--- STORED DATA Enclosed Below ---

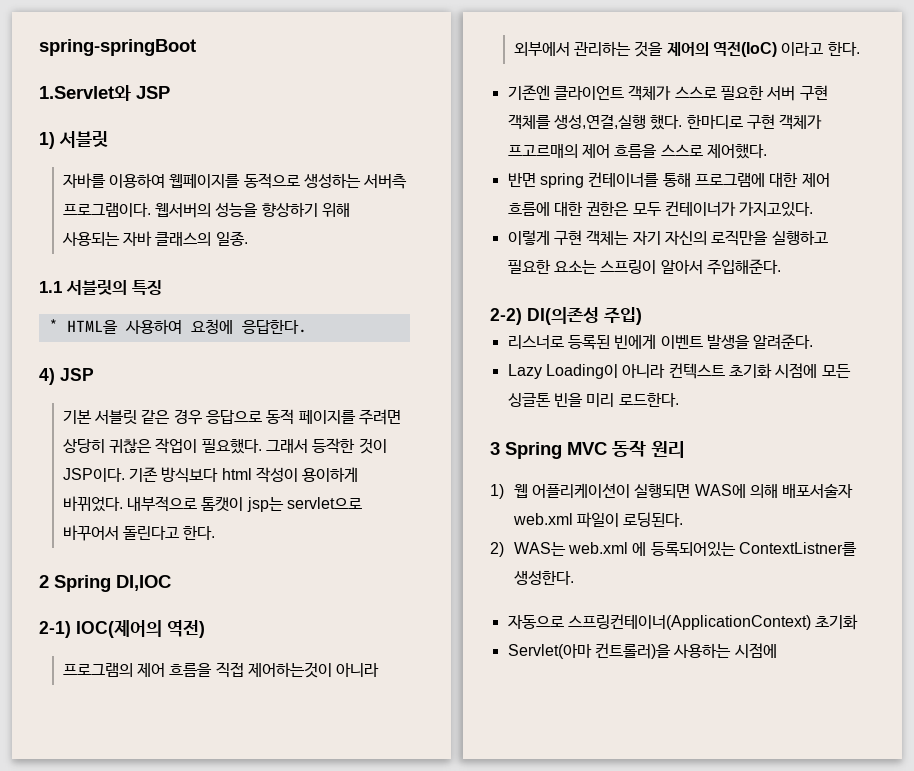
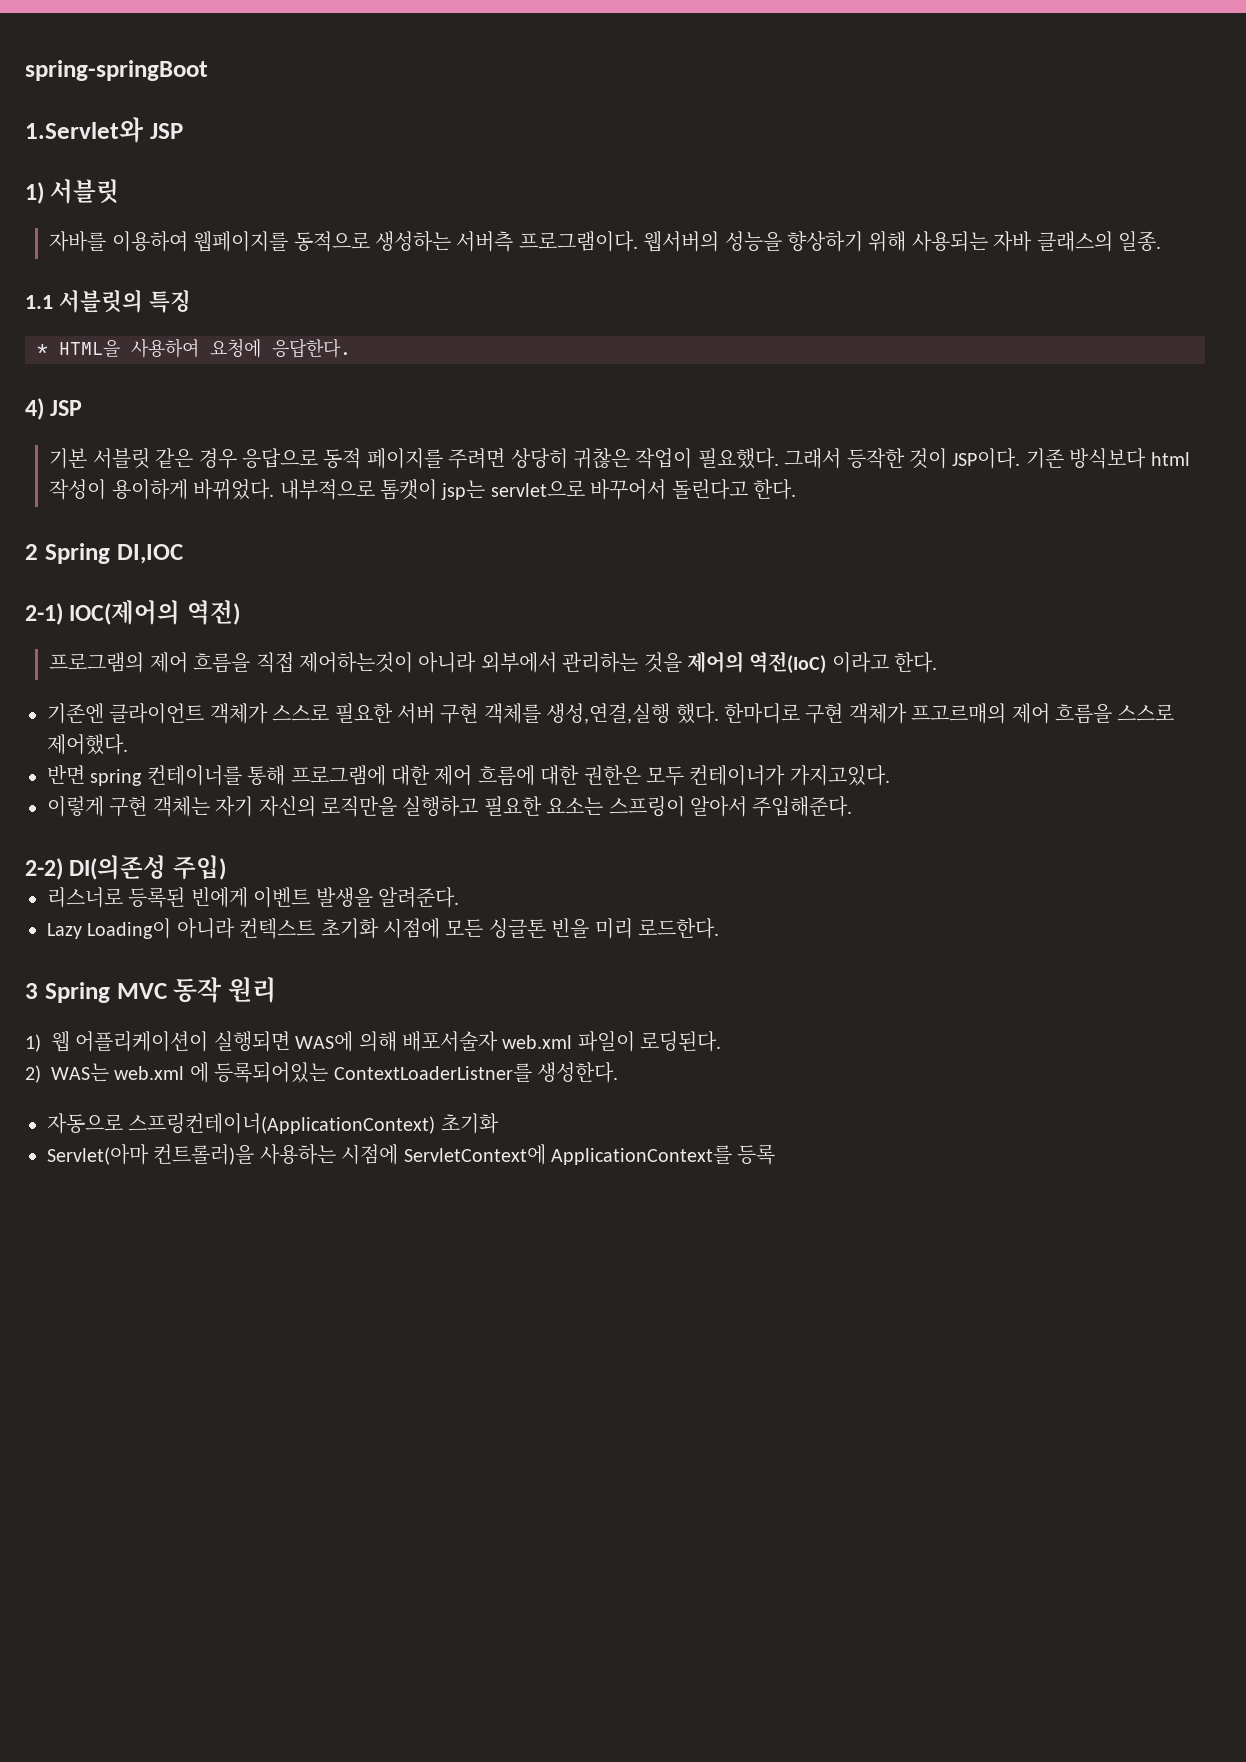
[739,542,858,556] ContextListner를 -> [333,1063,532,1082] ContextLoaderListner를
(777, 650) none -> [403,1144,776,1165] ServletContext에 ApplicationContext를 등록

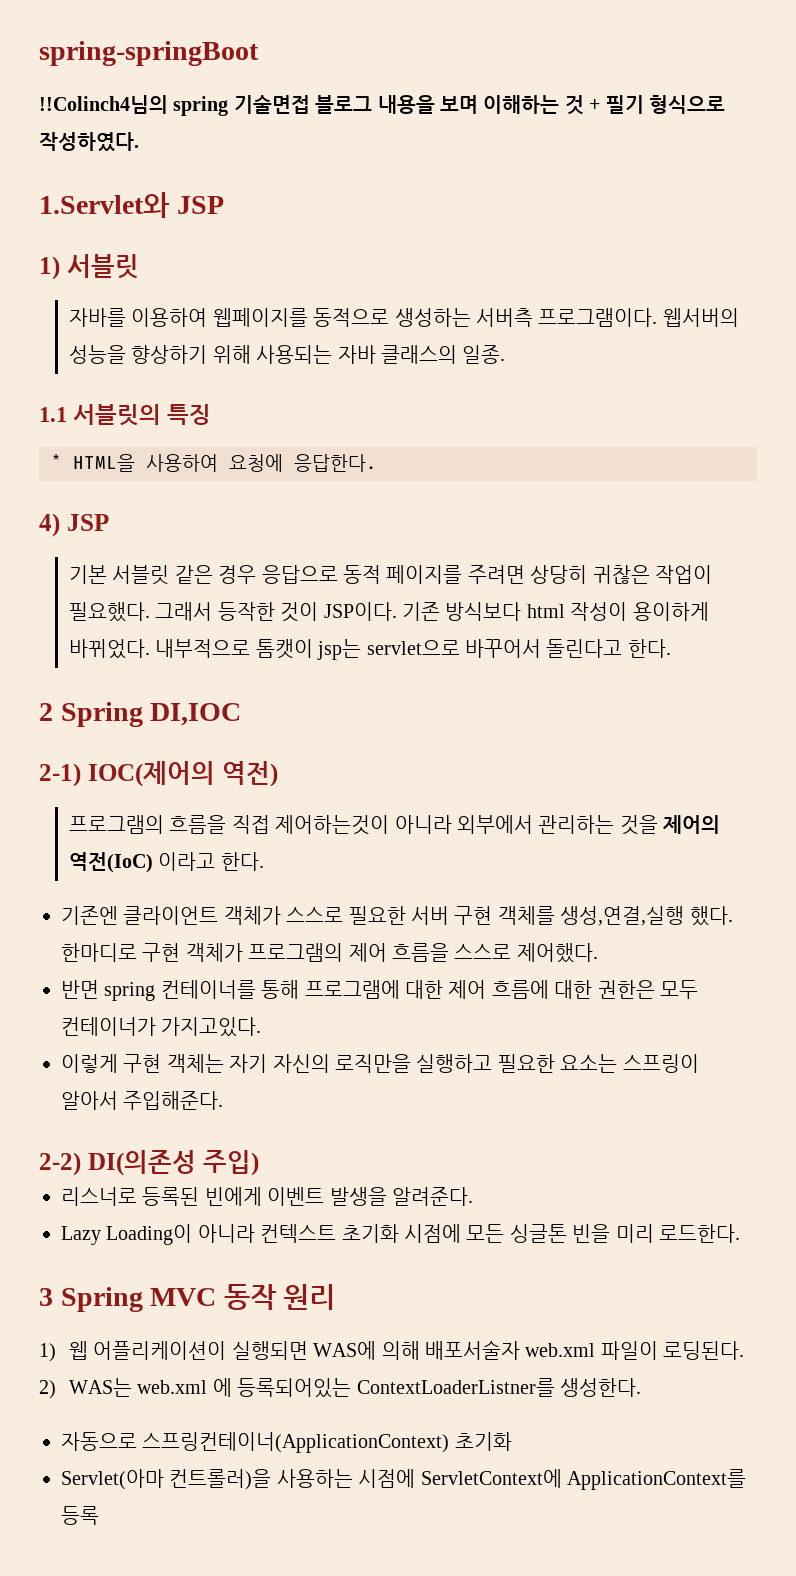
(208, 70) none -> [39,95,725,116] [39,132,139,152] // !!Colinch4님의 spring 기술면접 블로그 내용을 보며 이해하는 것 + 필기 형식으로 작성하였다.
[149,652,188,673] 제어 -> (164, 824) none
[911,703,1007,724] 프고르매의 -> [248,943,344,962] 프로그램의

--- End of Enclosed STORED DATA ---

-- TO DO --
Show all lines in the entries above where the string "none" appears.

-- OUTPUT OF THE EXERCISE --
(777, 650) none -> [403,1144,776,1165] ServletContext에 ApplicationContext를 등록
(208, 70) none -> [39,95,725,116] [39,132,139,152] // !!Colinch4님의 spring 기술면접 블로그 내용을 보며 이해하는 것 + 필기 형식으로 작성하였다.
[149,652,188,673] 제어 -> (164, 824) none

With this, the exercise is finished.